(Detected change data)

|---|

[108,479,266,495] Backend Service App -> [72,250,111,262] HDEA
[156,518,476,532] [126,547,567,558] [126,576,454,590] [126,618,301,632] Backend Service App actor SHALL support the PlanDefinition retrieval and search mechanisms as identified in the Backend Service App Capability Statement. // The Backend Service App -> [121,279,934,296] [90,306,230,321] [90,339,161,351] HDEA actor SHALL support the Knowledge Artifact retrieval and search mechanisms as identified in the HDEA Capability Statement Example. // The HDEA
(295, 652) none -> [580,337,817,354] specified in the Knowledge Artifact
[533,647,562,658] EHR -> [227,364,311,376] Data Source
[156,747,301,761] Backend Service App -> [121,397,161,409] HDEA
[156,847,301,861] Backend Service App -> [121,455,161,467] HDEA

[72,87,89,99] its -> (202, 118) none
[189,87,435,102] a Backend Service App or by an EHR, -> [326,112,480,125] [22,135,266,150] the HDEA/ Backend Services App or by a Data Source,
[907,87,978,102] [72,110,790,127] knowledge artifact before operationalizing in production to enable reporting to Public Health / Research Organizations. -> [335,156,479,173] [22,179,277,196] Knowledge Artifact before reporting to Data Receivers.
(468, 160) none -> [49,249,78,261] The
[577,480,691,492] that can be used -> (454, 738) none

|---|

* Work instruction:
The answer must consist solely of the lines from the first line of the data to the line holding "[189,87,435,102] a Backend", each given again exactly.

* Answer box:
[108,479,266,495] Backend Service App -> [72,250,111,262] HDEA
[156,518,476,532] [126,547,567,558] [126,576,454,590] [126,618,301,632] Backend Service App actor SHALL support the PlanDefinition retrieval and search mechanisms as identified in the Backend Service App Capability Statement. // The Backend Service App -> [121,279,934,296] [90,306,230,321] [90,339,161,351] HDEA actor SHALL support the Knowledge Artifact retrieval and search mechanisms as identified in the HDEA Capability Statement Example. // The HDEA
(295, 652) none -> [580,337,817,354] specified in the Knowledge Artifact
[533,647,562,658] EHR -> [227,364,311,376] Data Source
[156,747,301,761] Backend Service App -> [121,397,161,409] HDEA
[156,847,301,861] Backend Service App -> [121,455,161,467] HDEA

[72,87,89,99] its -> (202, 118) none
[189,87,435,102] a Backend Service App or by an EHR, -> [326,112,480,125] [22,135,266,150] the HDEA/ Backend Services App or by a Data Source,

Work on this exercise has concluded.